Please set down, exactly as written, the line containing "Jersey England Home Euro" and every line after it through the end of the records.

____ PROVIDED ENTRIES

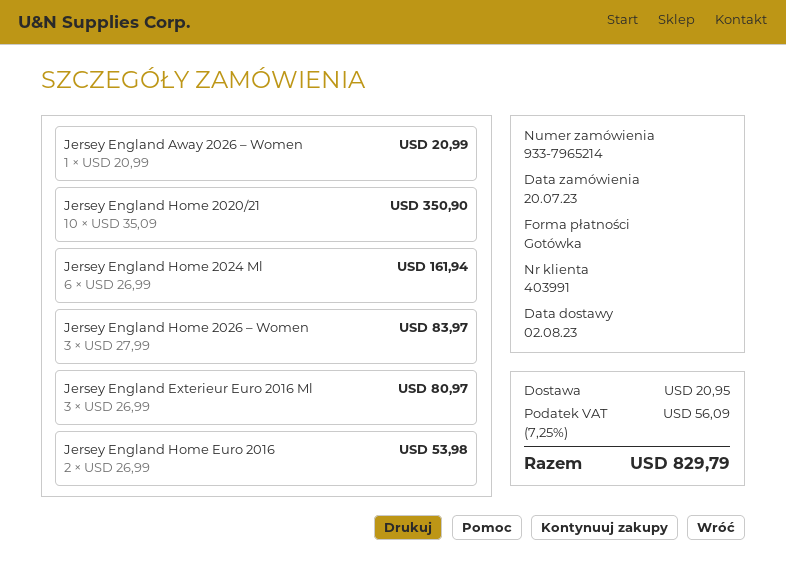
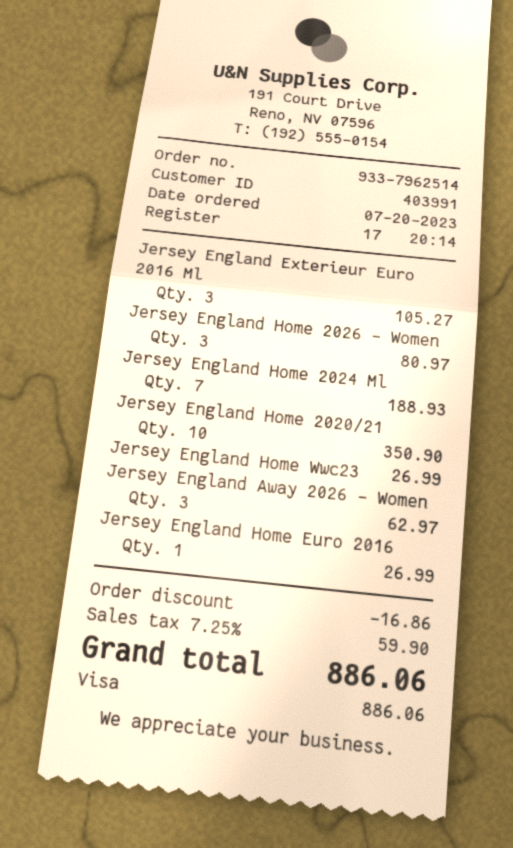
order number: 933-7965214 -> 933-7962514
payment method: cash -> Visa
Jersey England Away 2026 – Women: 1 for 20.99 -> 3 for 62.97
Jersey England Home 2024 Ml: 6 for 161.94 -> 7 for 188.93
Jersey England Home 2026 – Women: 3 for 83.97 -> 3 for 80.97
Jersey England Exterieur Euro 2016 Ml: 3 for 80.97 -> 3 for 105.27
Jersey England Home Euro 2016: 2 for 53.98 -> 1 for 26.99
Jersey England Home Wwc23: none -> 1 for 26.99
discount: none -> 16.86
shipping: 20.95 -> none
tax: 7.25% = 56.09 -> 7.25% = 59.90
total: 829.79 -> 886.06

________

## YOUR SOLUTION
Jersey England Home Euro 2016: 2 for 53.98 -> 1 for 26.99
Jersey England Home Wwc23: none -> 1 for 26.99
discount: none -> 16.86
shipping: 20.95 -> none
tax: 7.25% = 56.09 -> 7.25% = 59.90
total: 829.79 -> 886.06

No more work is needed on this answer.